ASSIGNMENT:
Each line from the one containing "Rui Hachimura |" through the last line of the records below is to be set down exactly; the rest stays out.

DATA IN THIS EXERCISE:
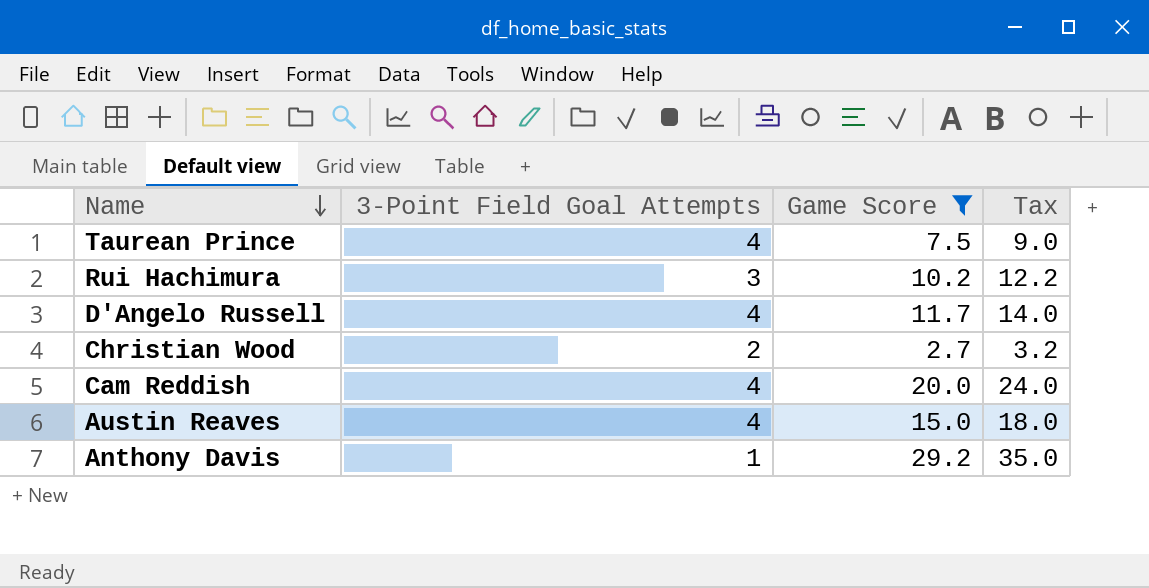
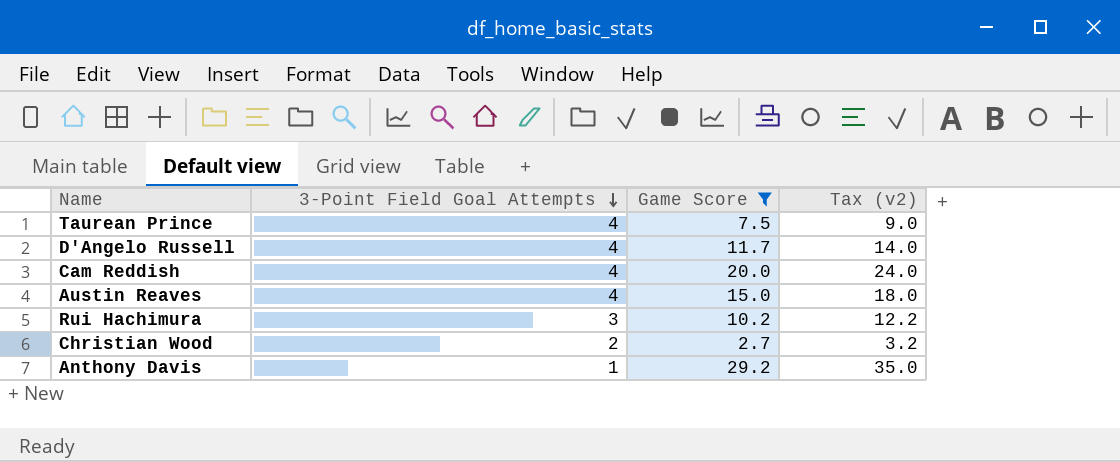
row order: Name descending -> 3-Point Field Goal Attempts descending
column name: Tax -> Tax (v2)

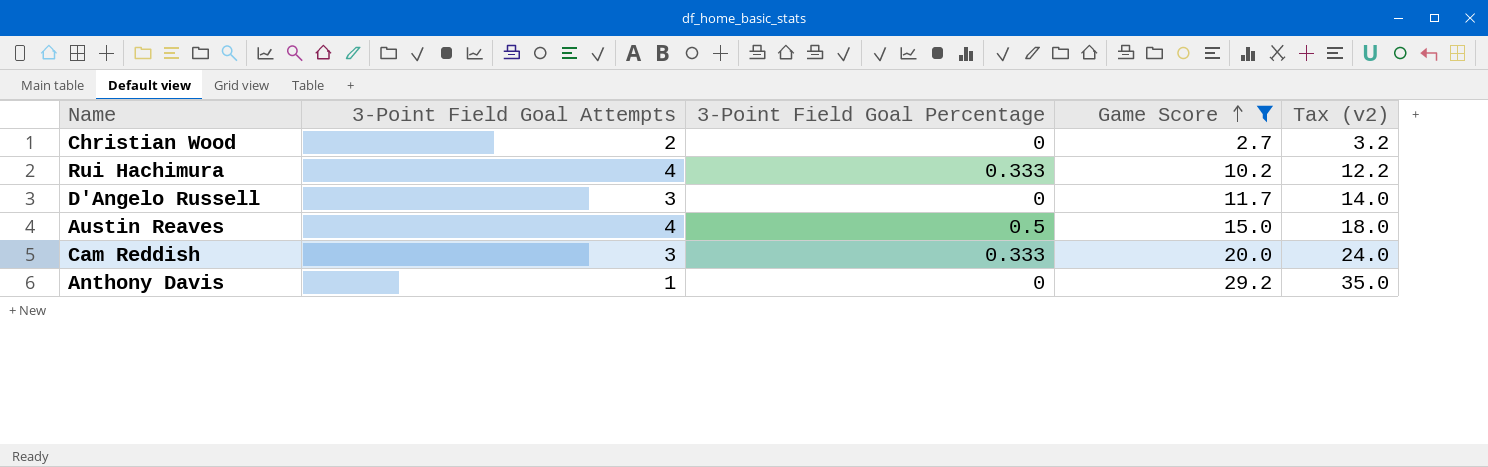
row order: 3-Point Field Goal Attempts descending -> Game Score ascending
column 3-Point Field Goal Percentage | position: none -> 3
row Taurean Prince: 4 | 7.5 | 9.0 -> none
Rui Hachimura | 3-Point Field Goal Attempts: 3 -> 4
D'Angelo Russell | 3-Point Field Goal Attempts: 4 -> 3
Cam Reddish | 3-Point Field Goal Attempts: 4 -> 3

ANSWER TO THE PROBLEM:
Rui Hachimura | 3-Point Field Goal Attempts: 3 -> 4
D'Angelo Russell | 3-Point Field Goal Attempts: 4 -> 3
Cam Reddish | 3-Point Field Goal Attempts: 4 -> 3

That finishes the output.